For TERS and STML measurements, the light scattered from the junction was collected by the parabolic mirror and then guided to a grating spectrometer (AndorShamrock 303i) outside the UHV chamber via a beam splitter. A long-pass filter with the cut-off wavelength corresponding to each incident laser was used for TERS. The acquisition time per TERS spectrum is 3 s. The STML spectra were recorded in the constant current mode without laser irradiation.

Sample and tip preparation

Si(111) sample plates (Siegert Wafer GmbH; As doped) were degassed at 1023 K and then flash-annealed at 1473 K multiple times in the UHV chamber. The surface cleanness and 7 × 7-reconstruction formation were confirmed with the STM image. The molecules were loaded on a Knudsen-cell evaporator and degassed thoroughly under the UHV conditions. PTCDA (Tokyo Chemical Industry Co., Ltd.), PMI (synthesised as reported in the Supporting Information of ref. 47) and PDI (Tokyo Chemical Industry Co., Ltd.) were evaporated at 578 K, 598 K and 568 K respectively, with a clean Si(111)-7 × 7 surface at room temperature facing the cell.

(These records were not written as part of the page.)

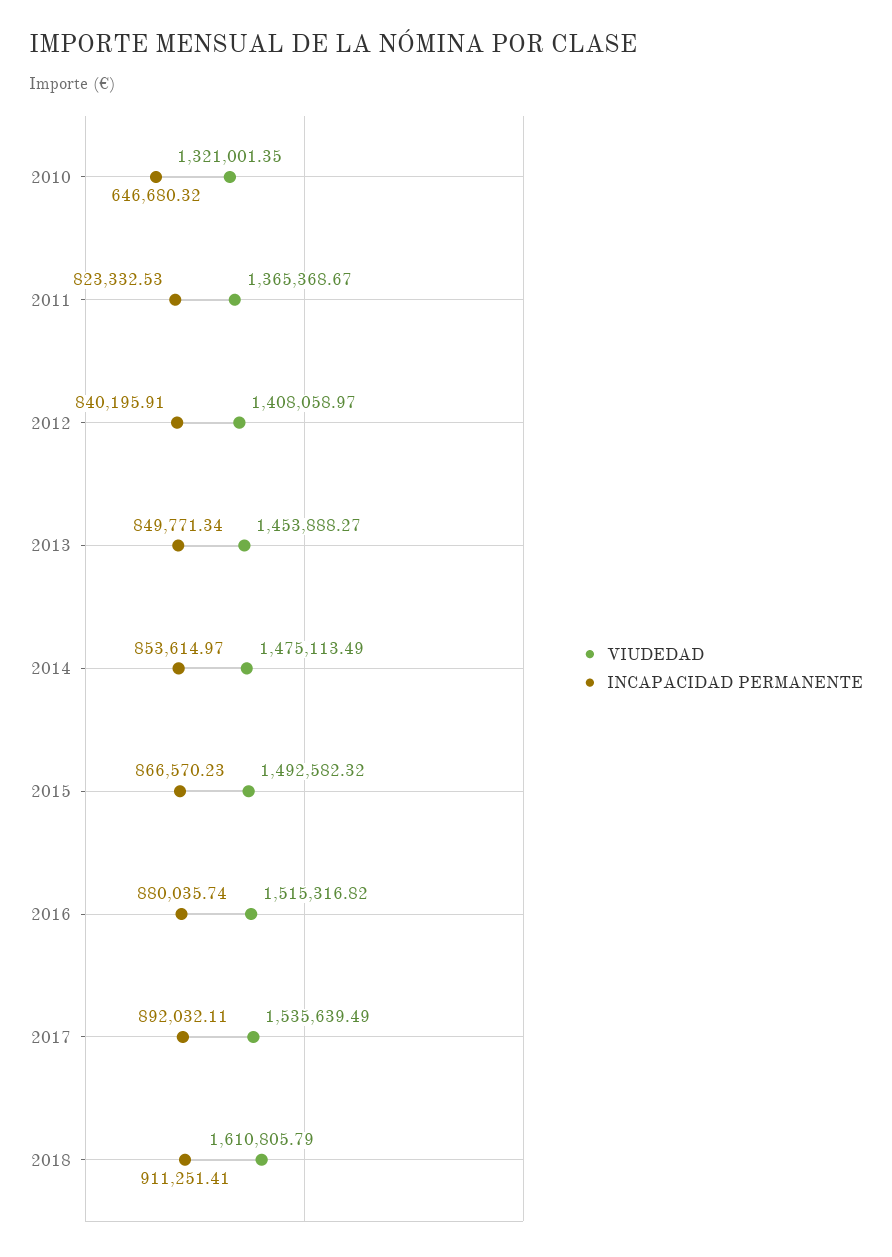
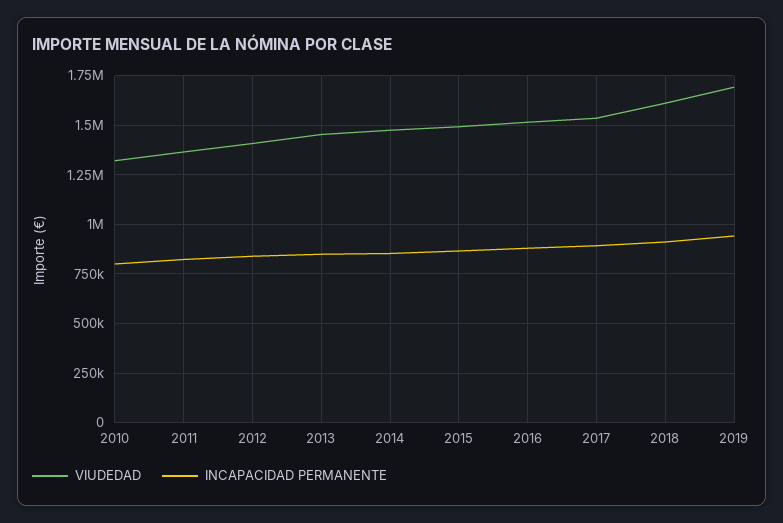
INCAPACIDAD PERMANENTE, 2010: 646680.32 -> 800000
VIUDEDAD, 2019: none -> 1700000
INCAPACIDAD PERMANENTE, 2019: none -> 950000

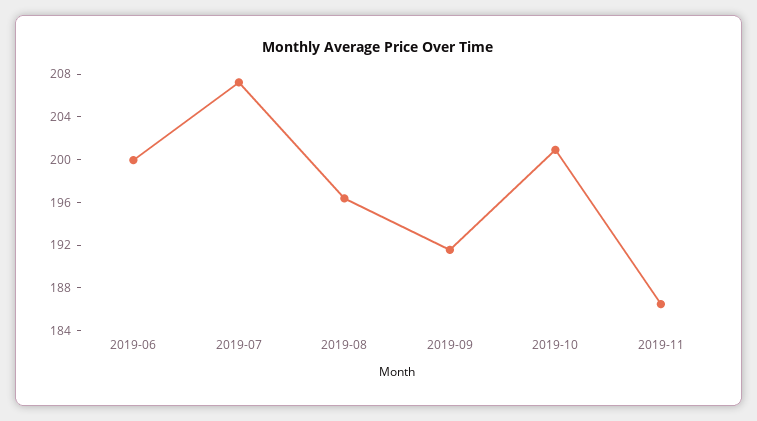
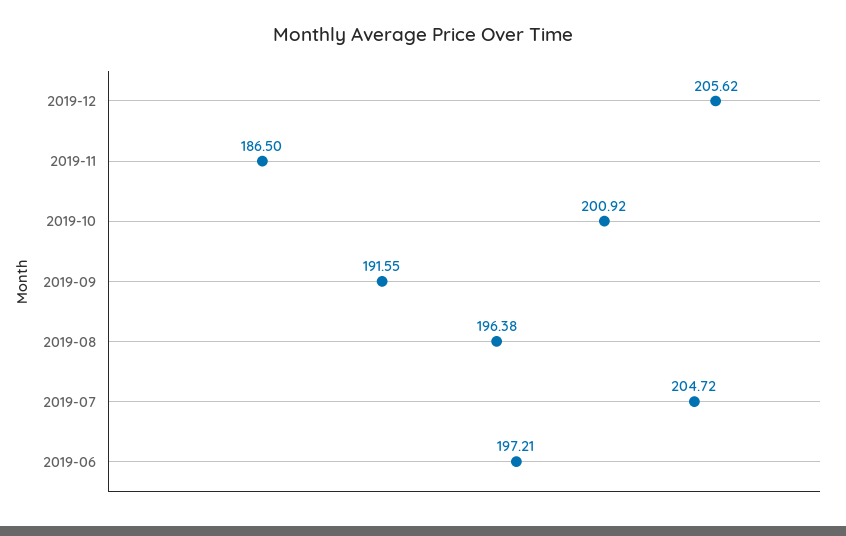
2019-06: 200 -> 197.21
2019-07: 207 -> 204.72
2019-12: none -> 205.62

Chemically etched Ag wires were processed by Ga-ion FIB milling (see Supplementary Fig. 10) to obtain sharpened Ag tips with highly reproducible plasmonic property30. The Ag(111) surface for use in the FER measurement with the laser-irradiated Ag tip was prepared by Ar-sputtering-and-annealing cleaning cycles in the chamber. To change the plasmon-resonance energy profiles of the Ag tip (see Fig. 4b), we also used the clean Ag sample for the tip-apex adjustment, for which the tip was mildly poked into the surface and voltage pulses of a few volts for 0.1 s were applied in the Ag–Ag junction.

Theoretical calculations

All the periodic DFT calculations were performed using the STATE code59. The exchange-correlation energy and potential were described using the rev-vdW-DF260 flavour of the van der Waals density functional (vdW-DF)61. The efficient implementation62,63 of the self-consistent vdW-DF was used64. Pseudopotentials were used to describe the electron–ion interaction; the ultrasoft pseudopotential scheme65 was used to describe the H 1s, C 2p, N 2p and O 2p channels, while the norm-conserving pseudopotential scheme66 was used for other channels. The pseudopotentials were generated using the Perdew–Burke–Ernzerhof (PBE)67 generalised gradient approximation functional, and the use of the PBE pseudopotentials was validated in ref. 68. Wave functions and augmentation charge were expanded in a plane-wave basis set with the kinetic energy cutoffs of 36 Ry and 400 Ry, respectively. The Si(111)-7 × 7 surface was modelled using a slab consisting of eight Si layers (four Si bilayers) and a vacuum equivalent to twelve Si layers. The dangling bonds of the bottommost Si layer were terminated by H atoms. The rev-vdW-DF2 optimised lattice constant of 5.461 Å was used to construct the slab. Only the Γ-point was used to sample the surface Brillouin zone. A PTCDA, PMI or PDI molecule was put on one side of the surface, and the effective screening medium method69,70 was used to eliminate the artificial electrostatic interaction with the image slabs. All the atoms were relaxed until the forces acting on them were less than 2.5 × 10−2 eV/Å (1 × 10−3 Hartree/Bohr), except for the Si atoms in the bottommost layer and their terminating H atoms. The adsorption energy is defined by

$${E}_{{{{\rm{ads}}}}}={E}_{{{{\rm{tot}}}}}({{{\rm{molecule}}}}/{{{\rm{Si}}}})-{E}_{{{{\rm{tot}}}}}({{{\rm{molecule}}}})-{E}_{{{{\rm{tot}}}}}({{{\rm{Si}}}}),$$

where Etot(molecule/Si), Etot(molecule) and Etot(Si) are the total energies of the adsorption system, isolated (gas-phase) molecule and Si slab, respectively.

To evaluate the plasmon-enhanced electric field in the Ag–Si nanojunction, we also performed FEM simulations. The detailed method is described in Supplementary Note 7.